*WORK TO COMPLETE:*
A verbatim reproduction of the lines below, from the line containing "order number: WG-25483 -> WG-25683" through the line containing "Casquette en denim", both ends included, is the whole required output.

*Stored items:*
★ ★ ★ ★

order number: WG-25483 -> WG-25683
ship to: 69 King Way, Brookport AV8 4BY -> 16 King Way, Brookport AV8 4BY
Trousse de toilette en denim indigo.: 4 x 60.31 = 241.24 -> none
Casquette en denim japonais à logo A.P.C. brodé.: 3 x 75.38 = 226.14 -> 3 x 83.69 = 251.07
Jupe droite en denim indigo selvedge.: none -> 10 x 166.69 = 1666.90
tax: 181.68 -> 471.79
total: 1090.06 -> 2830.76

★ ★ ★ ★

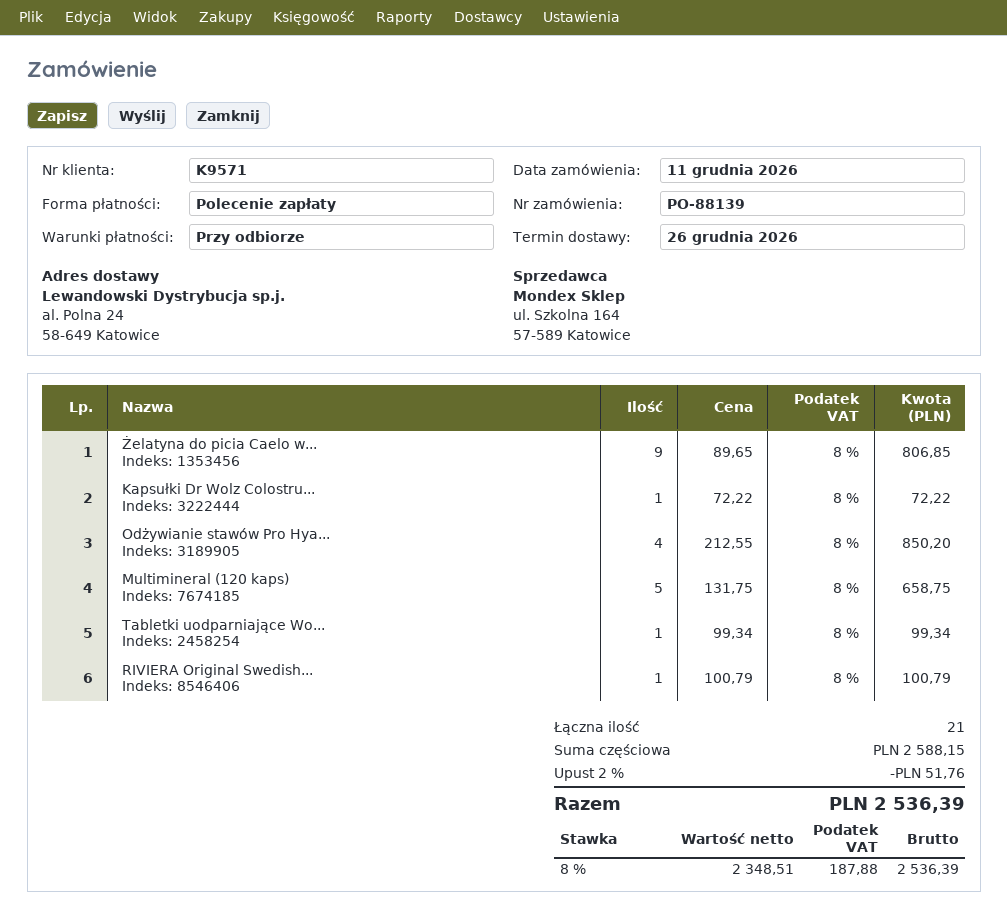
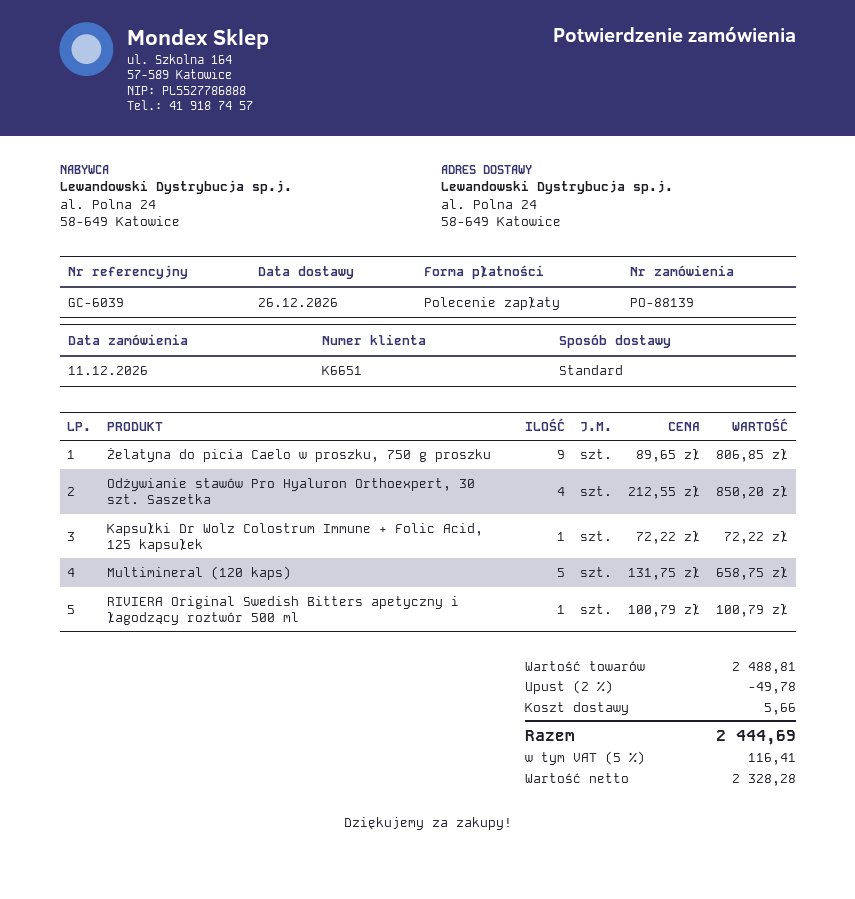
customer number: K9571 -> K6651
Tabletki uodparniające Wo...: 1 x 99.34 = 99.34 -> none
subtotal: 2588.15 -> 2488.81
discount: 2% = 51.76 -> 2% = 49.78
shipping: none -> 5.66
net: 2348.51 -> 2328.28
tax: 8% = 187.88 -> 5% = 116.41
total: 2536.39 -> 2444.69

★ ★ ★ ★

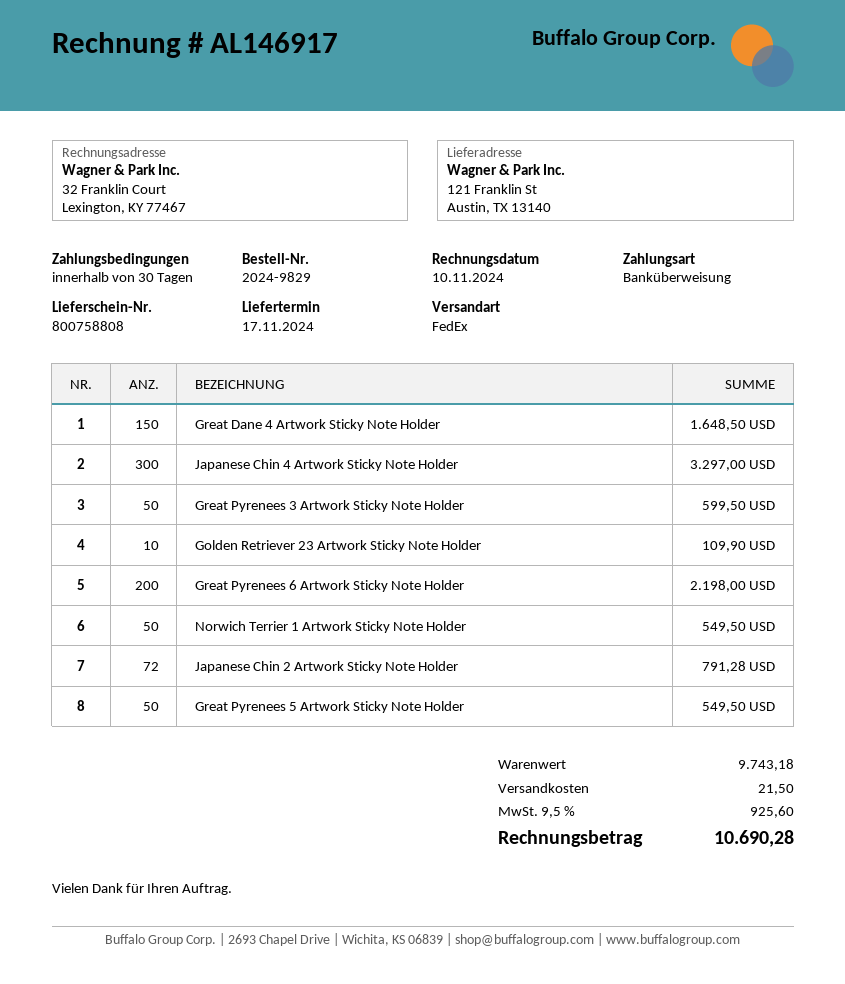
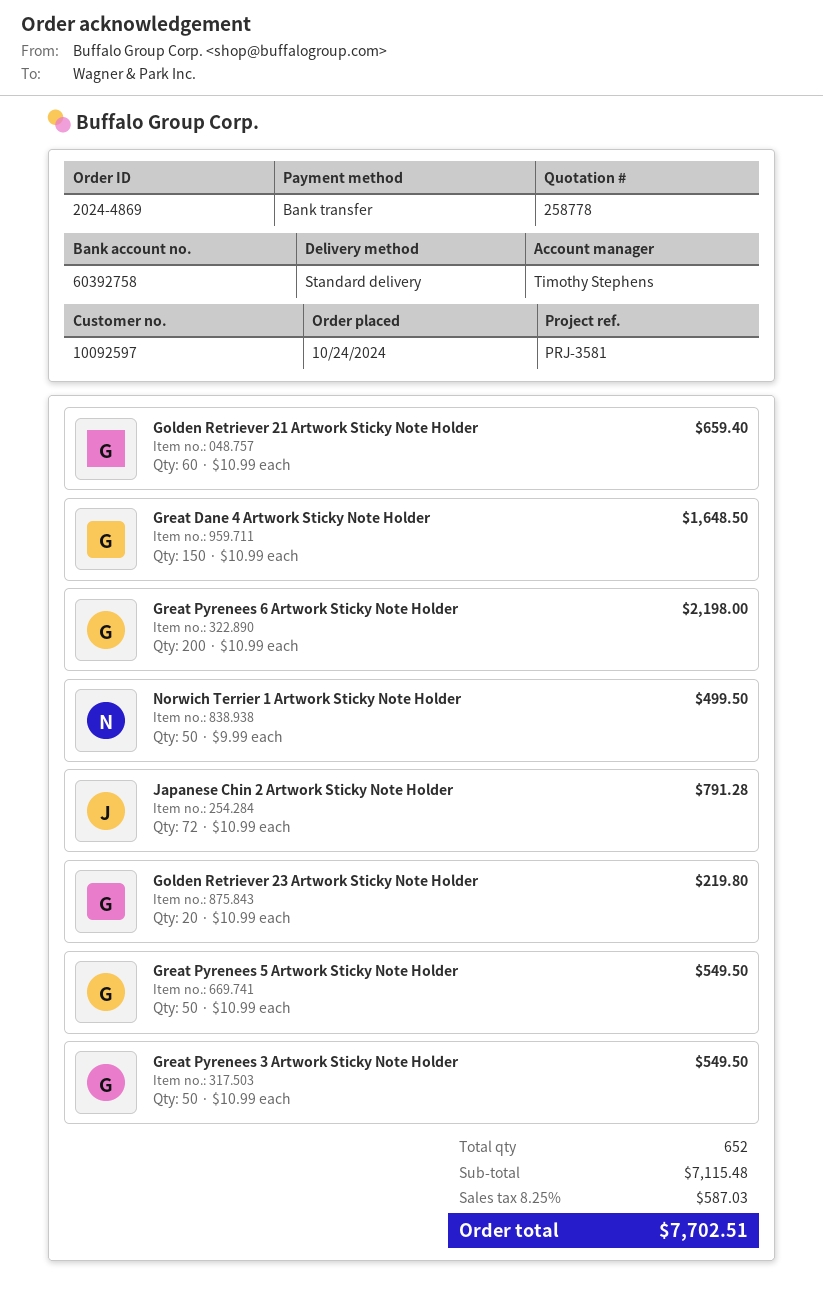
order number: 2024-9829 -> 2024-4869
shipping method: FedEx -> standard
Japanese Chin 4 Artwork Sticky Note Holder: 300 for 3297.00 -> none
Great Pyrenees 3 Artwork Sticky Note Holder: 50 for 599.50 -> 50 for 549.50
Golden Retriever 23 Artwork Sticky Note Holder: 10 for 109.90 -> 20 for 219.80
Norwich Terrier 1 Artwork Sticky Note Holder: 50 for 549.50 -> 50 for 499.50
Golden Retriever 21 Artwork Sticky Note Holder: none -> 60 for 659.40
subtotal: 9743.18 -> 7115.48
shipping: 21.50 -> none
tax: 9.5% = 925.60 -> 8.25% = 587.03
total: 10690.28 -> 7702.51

★ ★ ★ ★

*SOLUTION TO THIS PROBLEM:*
order number: WG-25483 -> WG-25683
ship to: 69 King Way, Brookport AV8 4BY -> 16 King Way, Brookport AV8 4BY
Trousse de toilette en denim indigo.: 4 x 60.31 = 241.24 -> none
Casquette en denim japonais à logo A.P.C. brodé.: 3 x 75.38 = 226.14 -> 3 x 83.69 = 251.07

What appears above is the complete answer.